What exactly are these models and how do they work?
Machine learning models as trainable probabilistic look up tables: Supervised machine learning is a resuscitated algorithm of the 20th century. If we give a supervised machine learning algorithm lots of data and associated answers (labels), it can magically come up with a set of rules. This is a trivial description of the algorithm. But it does sound magical ! The question is - how does it work? To understand more, let us use a low cost digital weather station as an example. This stand alone device (no internet connectivity) gets temperature and humidity data from an outdoor sensor and then makes a weather forecast.
In machine learning terminology, the weather station is running an inference of machine learning weather model created by the manufacturer. The weather station manufacturer uses a big data set of temperature and humidity conditions as data and and prevailing weather conditions as answers or labels. The machine learning algorithm comes up with a set of rules that associates temperature/humidity with weather conditions. These rules can be thought of as a mapping or Look Up Table. A micro-controller is programmed to execute this mapping ( or inference) to predict weather by using temperature and humidity as inputs.
As you can imagine the weather station is not always accurate, but it is not bad either. It can become better if we give it more data points to generate a better model. So does more data make a better model ? Yes, but not always ! Providing wide variety of data is extremely important. The model learns by mapping input to output and creates an internal look up table (stored in layers and nodes). Data provided to the model during training acts as scaffolds for strengthening the model's inference capability. In the example below, Google API is used to identify image of an Alpaca.
Trade-off: Most engineering designs involve some kind of trade-off. One of the ways, I like to discuss trade-off is to ask a group (who have driven a manual transmission car),
"How many can get a fully loaded car moving (from standstill) using 4/5th gear ?"
or
"How many can drive a car at 60 miles per hour in the first gear ?"
Usually no one claims to have accomplished either of the above. This provides the background to discuss the power equation of a motor. Power is the product of torque and speed. To get a standstill car to move we need higher torque, while at higher speeds we need less torque. But at any given time, the product of torque and speed needs to be constant. In the first gear we sacrifice speed in favor of torque and vice-versa at higher gears.

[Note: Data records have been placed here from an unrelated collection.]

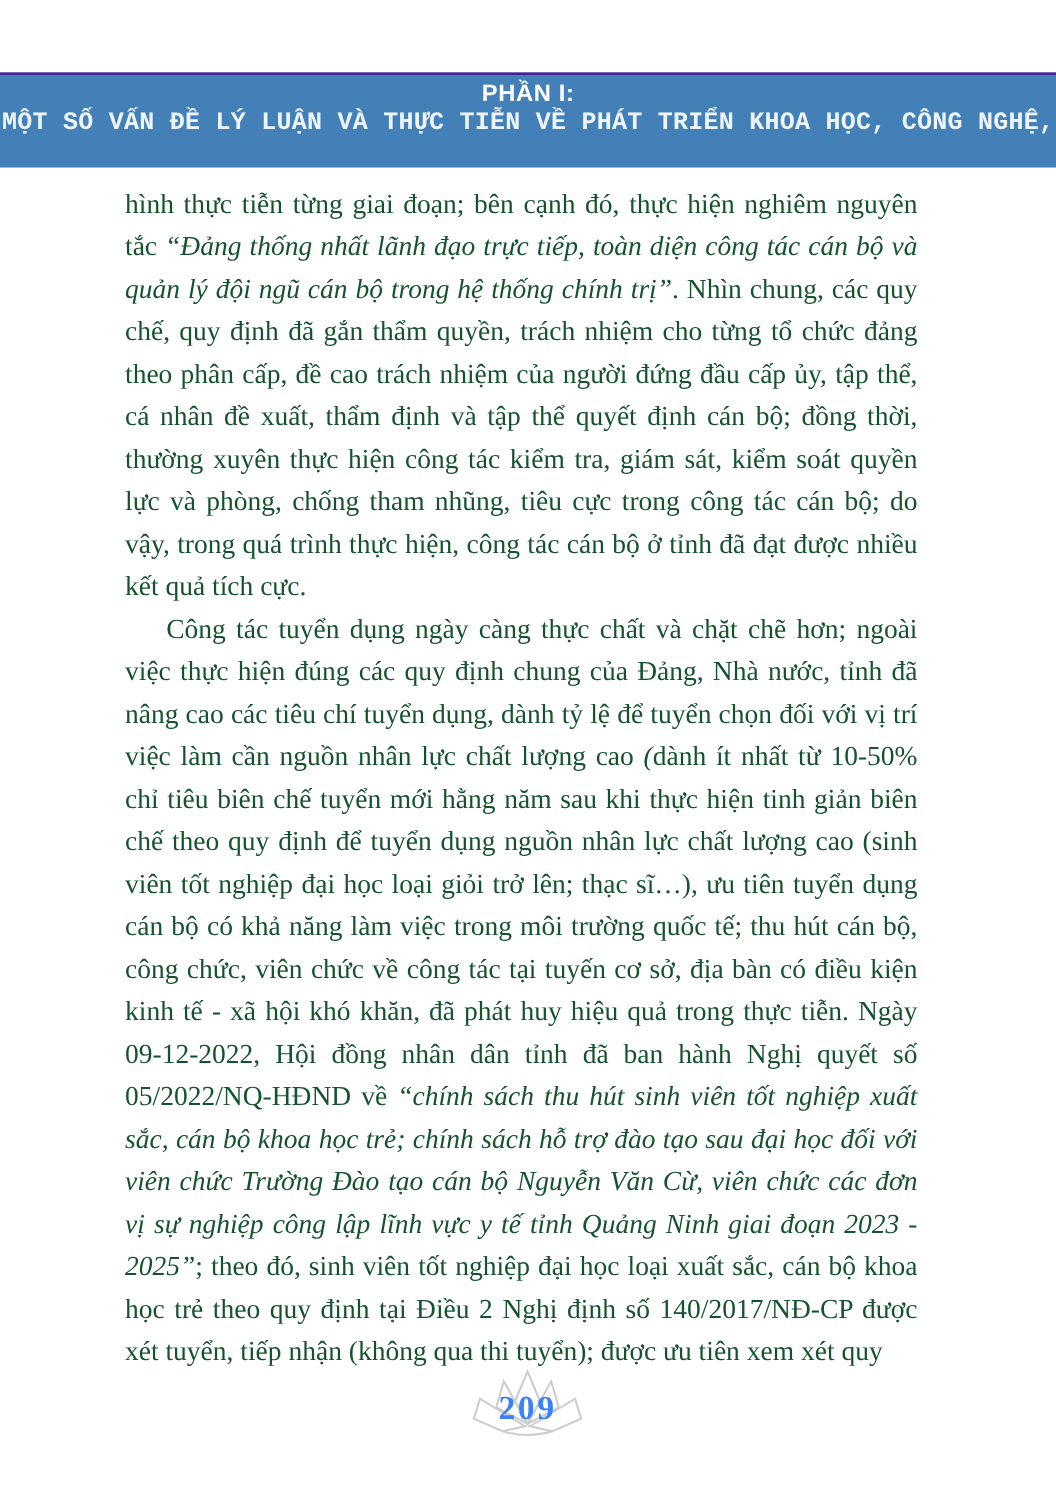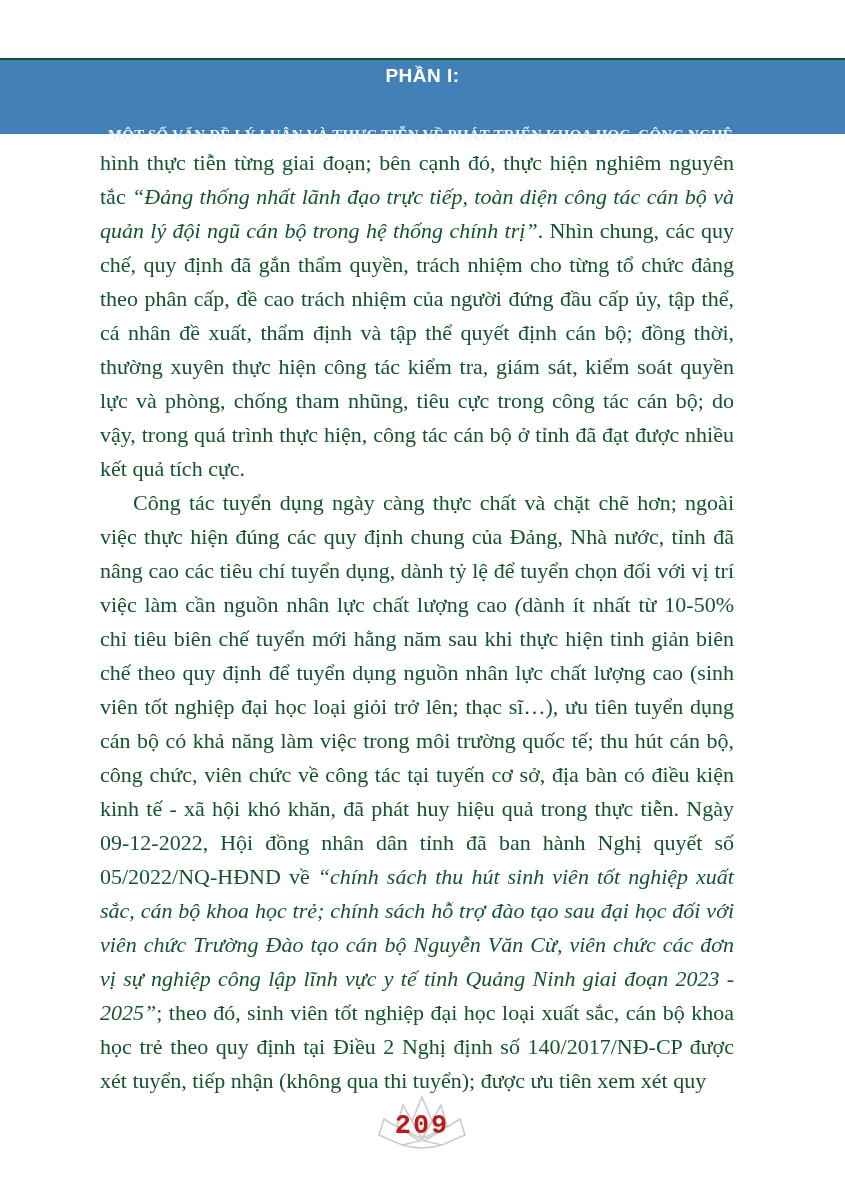"PHẦN I:" .banner { border-top: 2px solid #14532d -> 2px solid #4c1d95 }
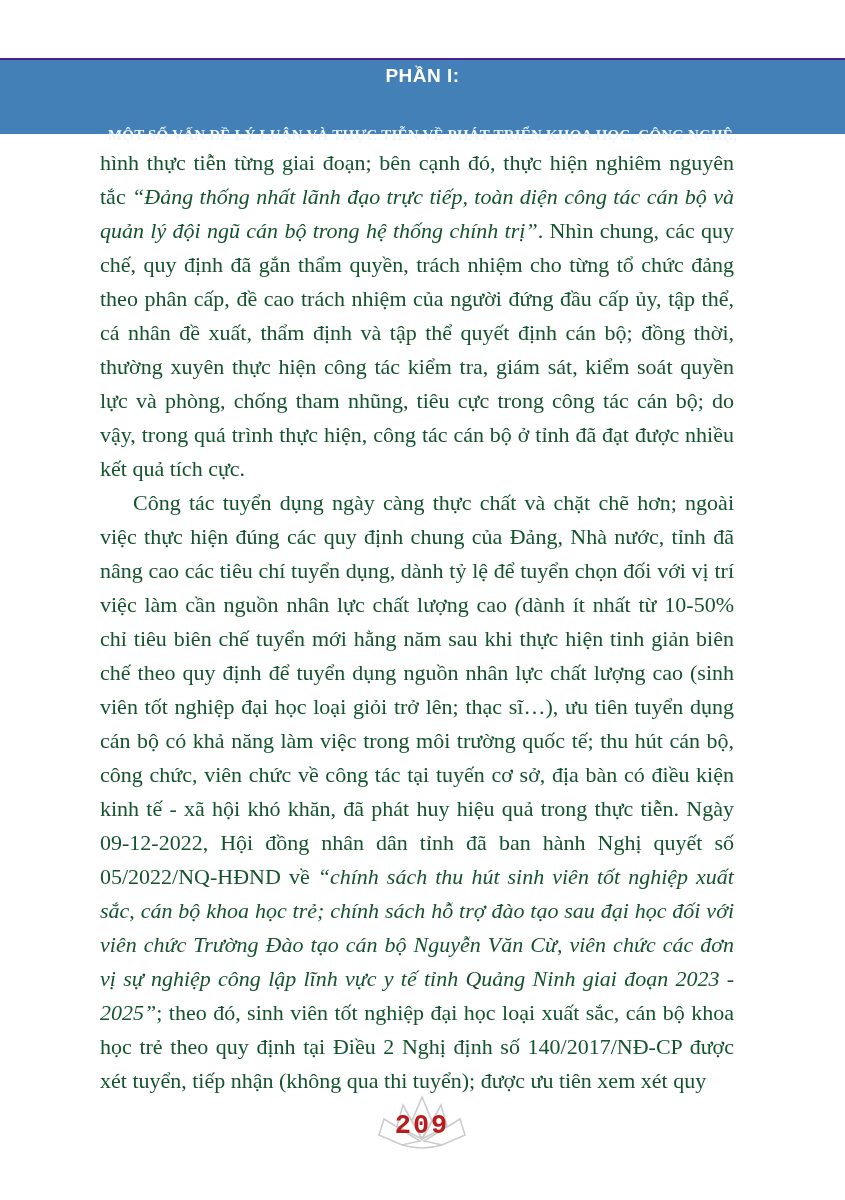"MỘT SỐ VẤN ĐỀ LÝ" .banner .sub { font-family: Liberation Serif, serif -> Liberation Mono, monospace; font-size: 15px -> 20px; margin-top: 36px -> none }
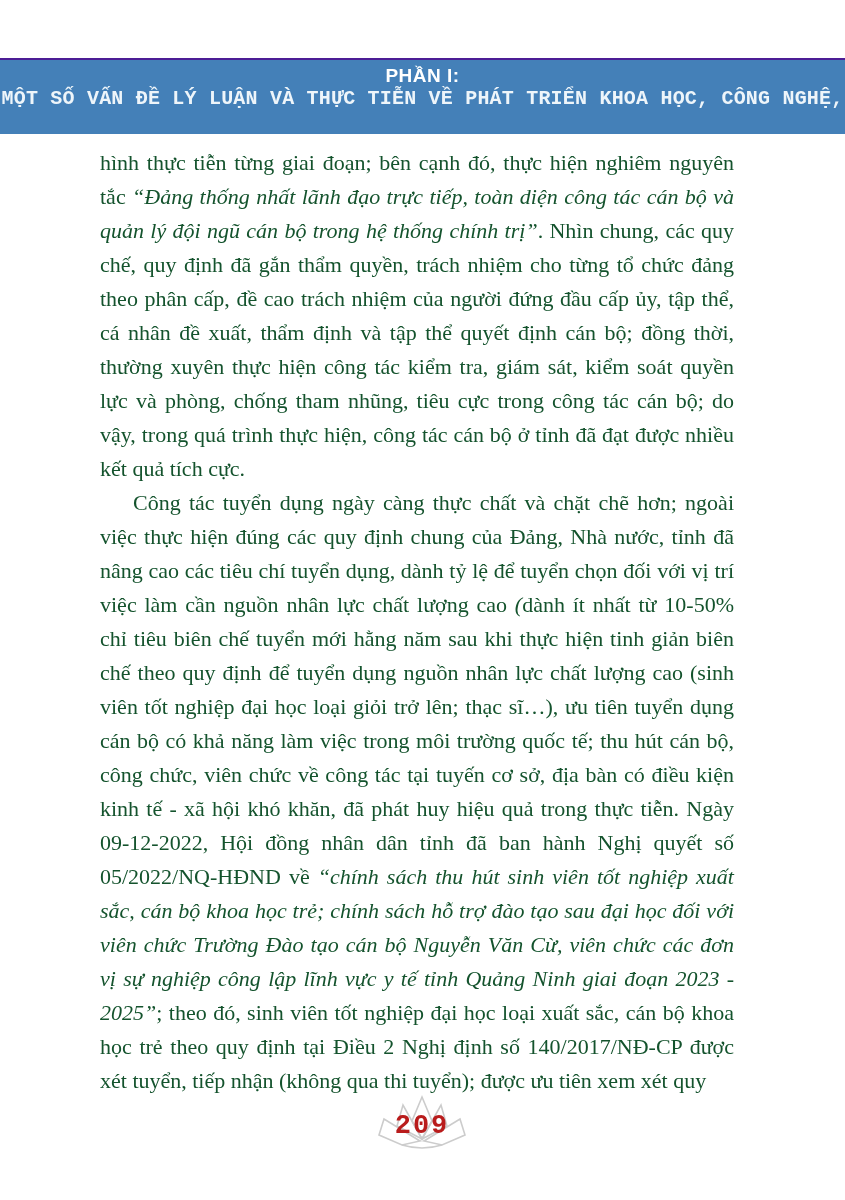"209" .pagenum { color: #b91c1c -> #3b82f6; font-family: Liberation Mono, monospace -> Liberation Serif, serif }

Creating robust machine learning models: At a recent event (Tesla Autonomy Day - 22 April 2019 - recommended watch for machine learning enthusiasts), a detailed explanation was given on how supervised machine learning models assist autonomous cars. Supervised machine learning based computer vision is used to perceive the surrounding and subsequently to maneuver and control the car. This one frame from the event, aptly summarizes the effort needed to build a good model to work in the real world.
What is the programming trade-off you may ask? In a classical program, creating rules is a cumbersome task. While in a supervised machine learning model, rules are created automatically. Shouldn't this make life easier for the programmer ?
Not really! As they say - there is no free lunch. To create a good machine learning model, we need large variety and quantity of data as fodder. Supervised machine learning takes away the drudgery of writing rules (code), but creating data sets for the model is a new requirement. Now the programmer is tasked with creating large quantities of labeled data sets. Continuously gathering corner case data from the real world and training the machine learning algorithm does not give the programmer lot of free time !
---------------------------------------------------------------------------------------------------------------